Is OPM objective in its Federal Disability Retirement review process?

Federal agencies like the U.S. Office of Personnel Management are often characterized as having no inherent “bias” or “interest” in making a determination about Federal Disability Retirement cases. The agency itself is deemed to be “objective” in their determinations, and merely reviewing each application for Federal Disability Retirement benefits to ensure that each Federal Disability Retirement application meets the applicable legal criteria and regulatory oversight which governs the process, but objectivity is a metaphorical “place” which is supposed to be distant both from the speaker and the opposition. It is that point between a Hegelian Thesis-versus-antithesis, culminating in a synthesis of a point-counterpoint.

Is this all gobbledygook? Is there, perhaps, no such thing as “objectivity”? Does OPM’s decision-making process satisfy the criteria longing for objectivity? 

One can argue that everyone is biased, but then the statement itself becomes meaningless. For, in philosophical jargon, if everything is meaningless, then meaning itself becomes an absurdity. And so we come back to the original point: Is there such a thing as “objectivity”? Does OPM meet the criteria of being “objective” and, if so, what difference does it make?

Of course, time pressures, the volume of cases to review, and an administration’s unstated policy to restrict the number of approvals of disability retirement applications may all play a significant factor in the reviewing process of a Federal Disability Retirement application. Moreover, not all Federal Disability Retirement applications are reviewed with the same meticulousness, intensity or aggressive minutiae of evaluation. As with most things in life, an initial decision rendered by the U.S. Office of Personnel Management in either approving or denying a Federal Disability Retirement application can seem like the proverbial “roll of the dice”.
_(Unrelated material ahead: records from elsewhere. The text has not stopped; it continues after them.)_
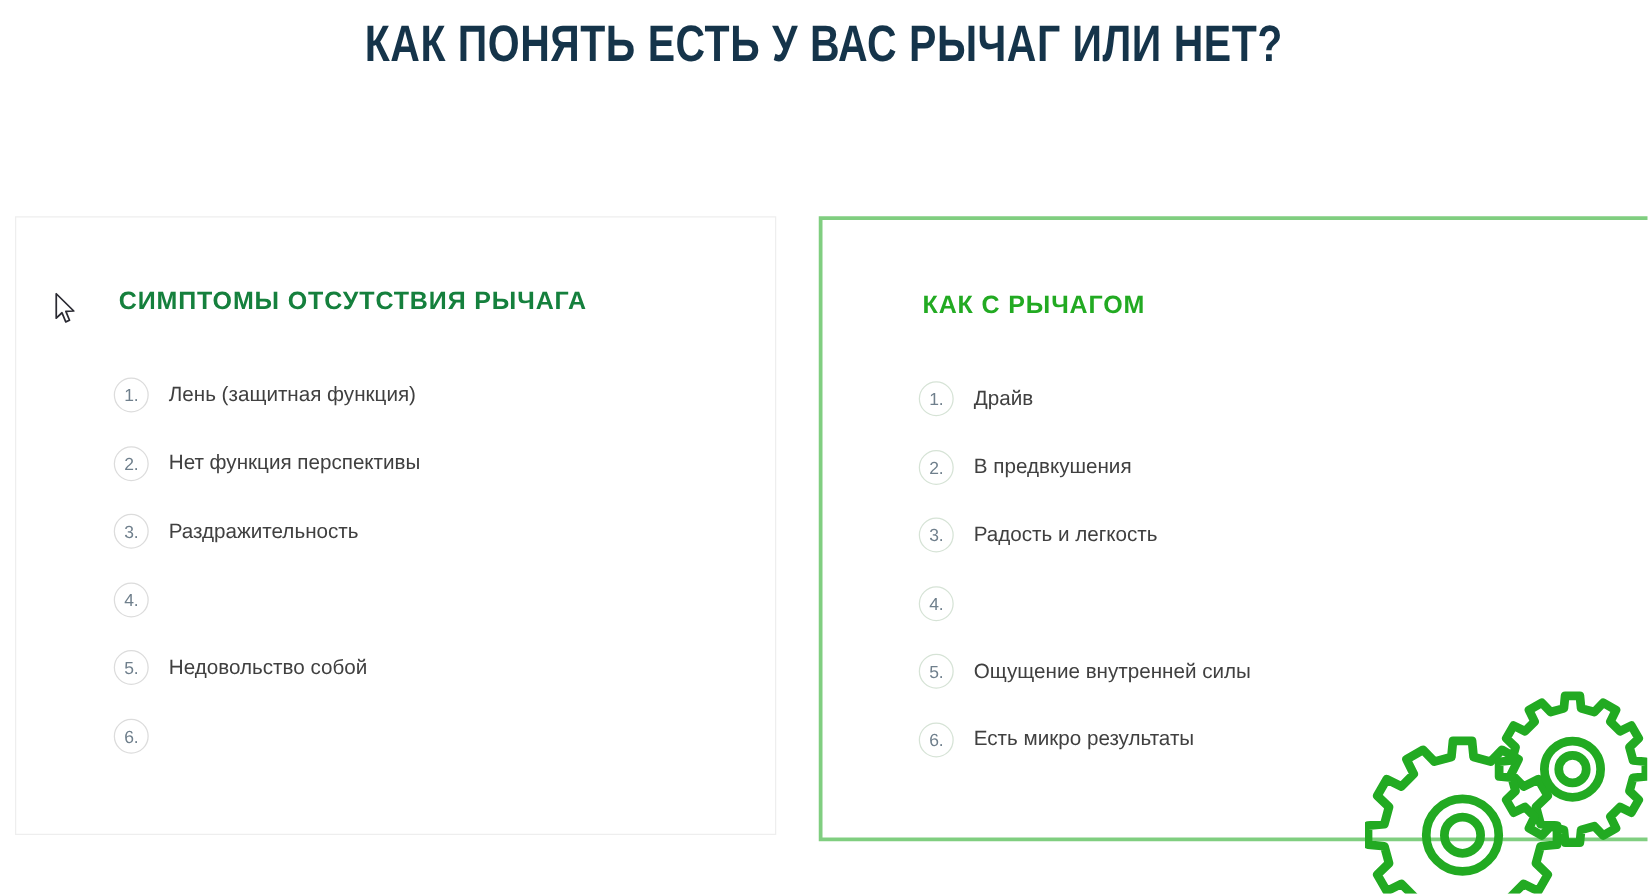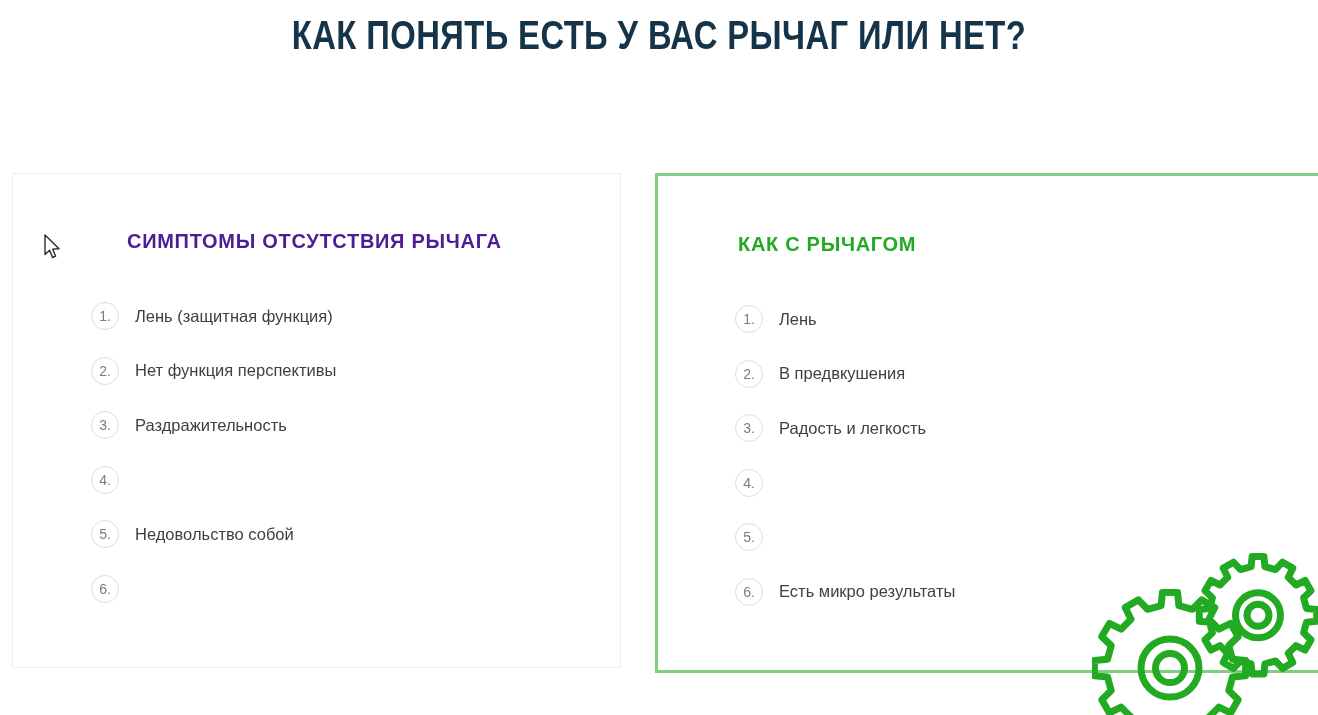"СИМПТОМЫ ОТСУТСТВИЯ РЫЧАГА" .card-left .card-heading { color: #4c1d95 -> #15803d; margin-left: 32px -> none }
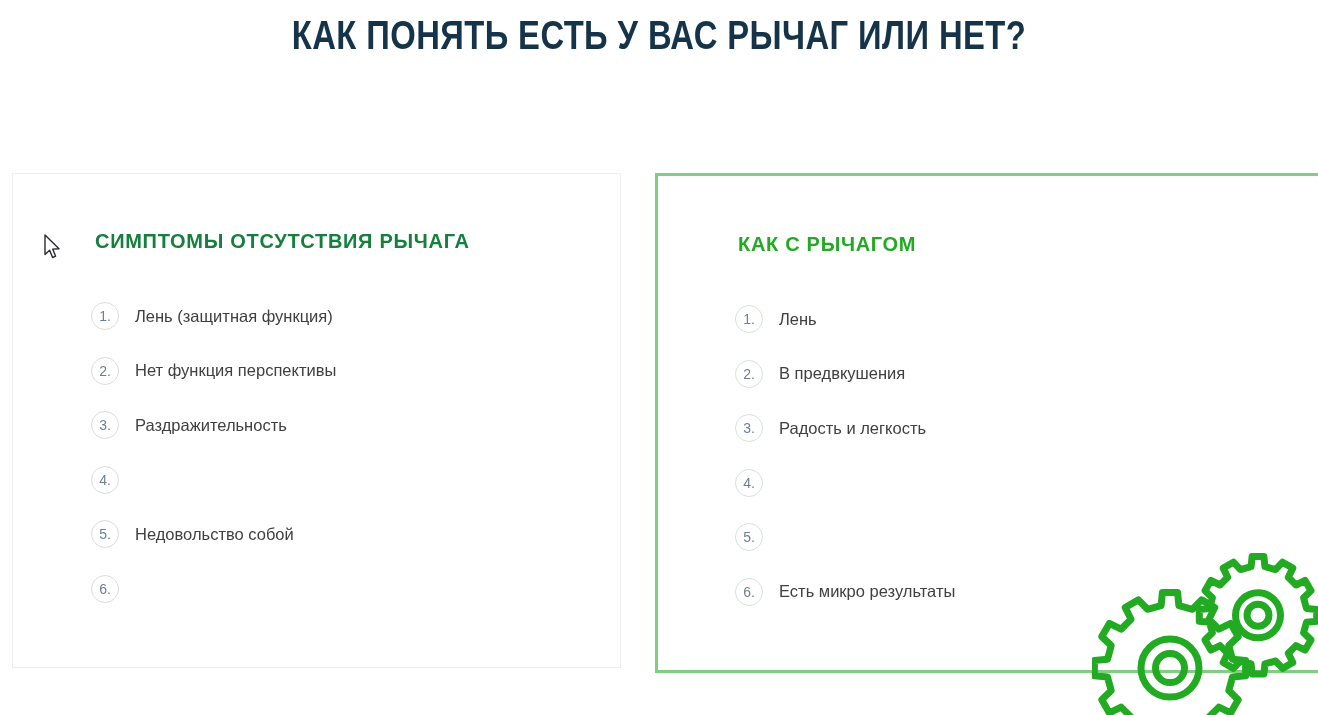"Лень" span.item-text { text: Лень -> Драйв }
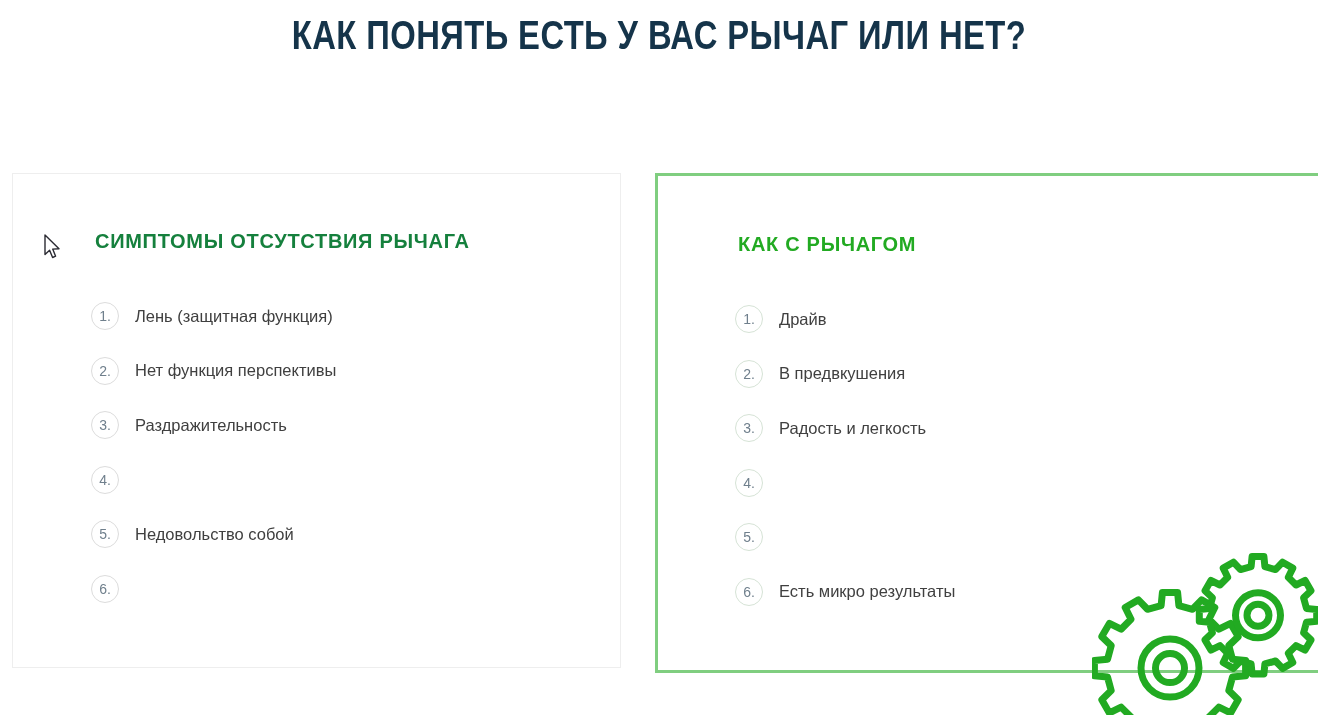"Ощущение внутренней силы" span.item-text { html: none -> <span>Ощущение внутренней силы</span> }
OPM’s denial strategy in a Federal Disability Retirement application is quite telling, and reveals a methodology which is far from “objective”. For, a truly objective denial would concede that there are strengths to the case, as well as the weaknesses pointed out.

However, that is not how OPM denies a Federal Disability Retirement application. If they decide to deny your case, it will be made out to look “as if” you never had a chance to begin with. Furthermore, OPM will make “implying” arguments which have no basis in the law, and deny the validity of certain other evidence despite the clear relevance in your favor. 

Consider the scenario: A Federal or Postal employee suffers from a medical condition and attempts to file a Federal Disability Retirement application without an attorney.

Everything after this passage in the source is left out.